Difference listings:
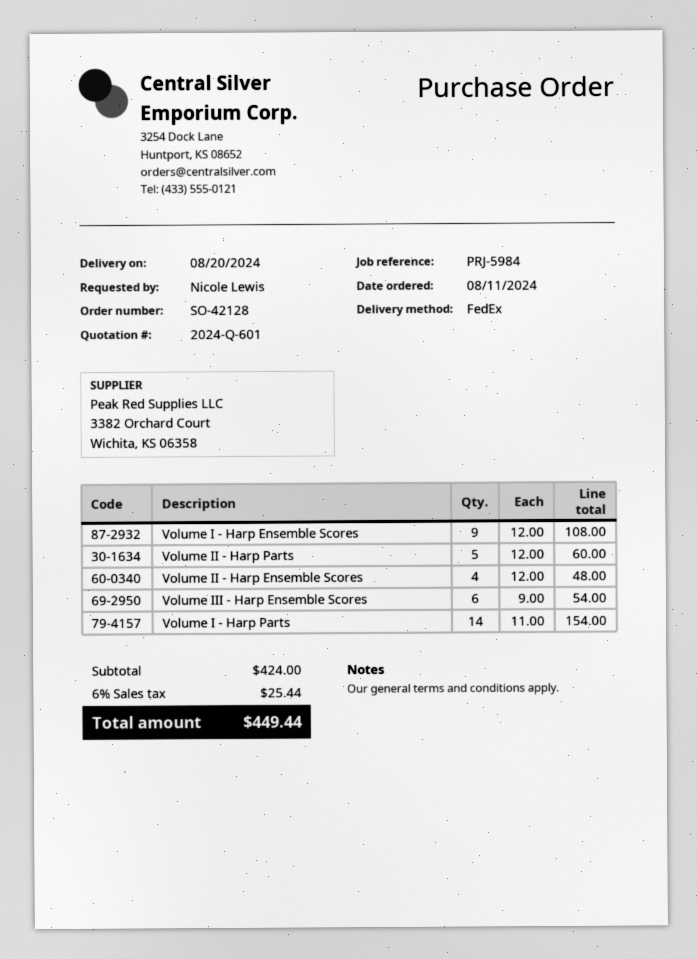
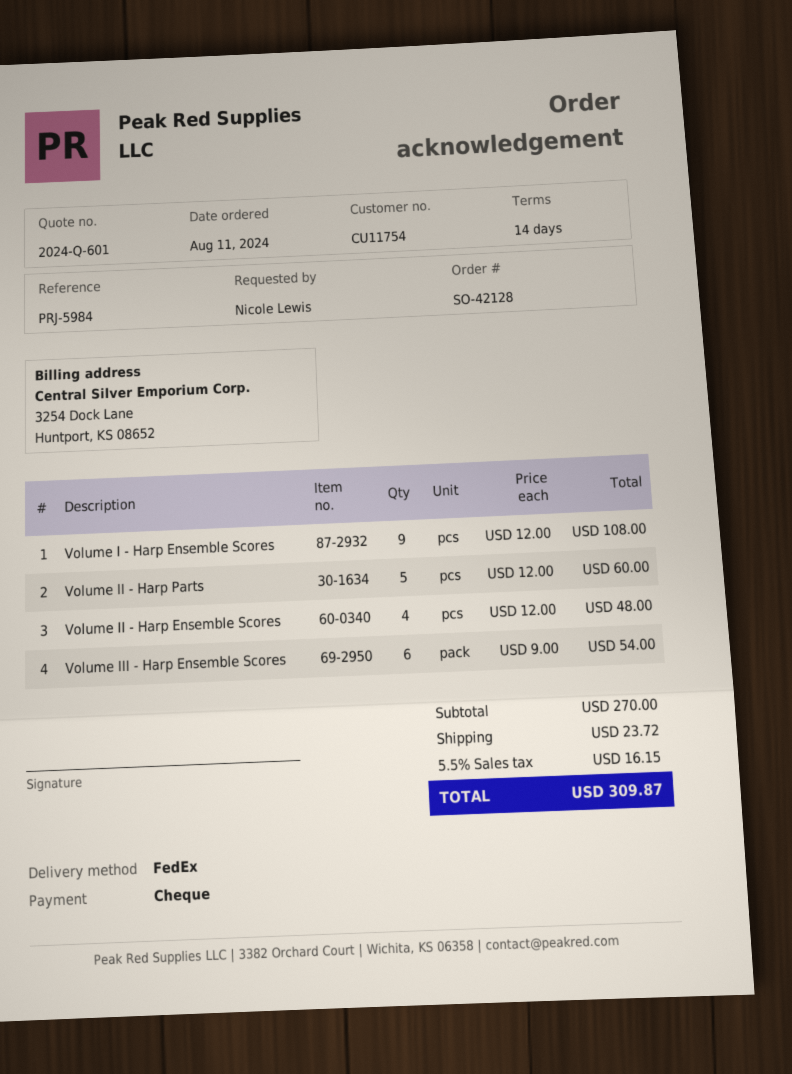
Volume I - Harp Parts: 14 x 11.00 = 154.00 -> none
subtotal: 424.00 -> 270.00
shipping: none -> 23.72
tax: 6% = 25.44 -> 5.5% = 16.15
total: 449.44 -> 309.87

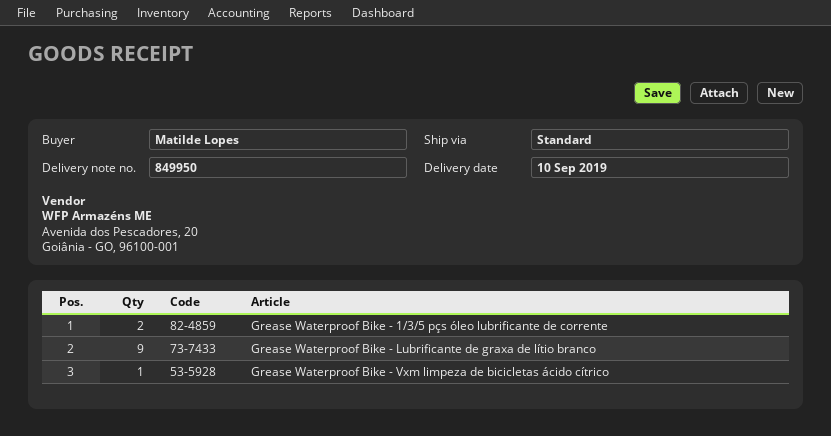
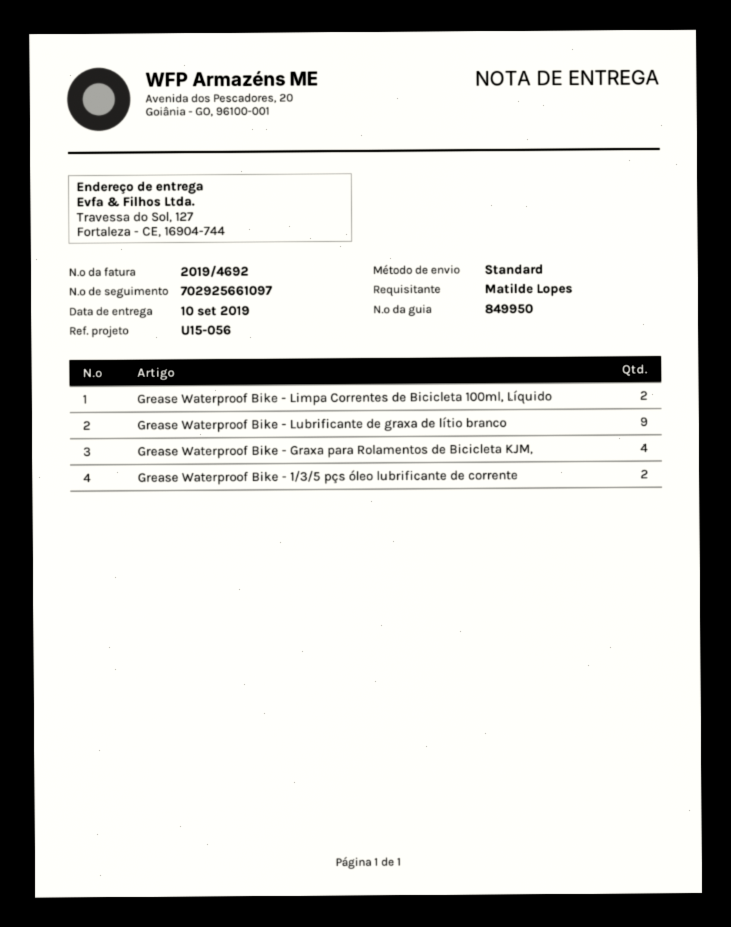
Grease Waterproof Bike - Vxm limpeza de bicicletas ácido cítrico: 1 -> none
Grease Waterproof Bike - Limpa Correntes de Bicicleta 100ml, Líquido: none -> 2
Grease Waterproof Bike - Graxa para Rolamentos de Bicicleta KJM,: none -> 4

TASK ITEM:
Reply with a number alone, the number of lines of the records that hold the word "Bike".

ANSWER TO THIS PROBLEM:
3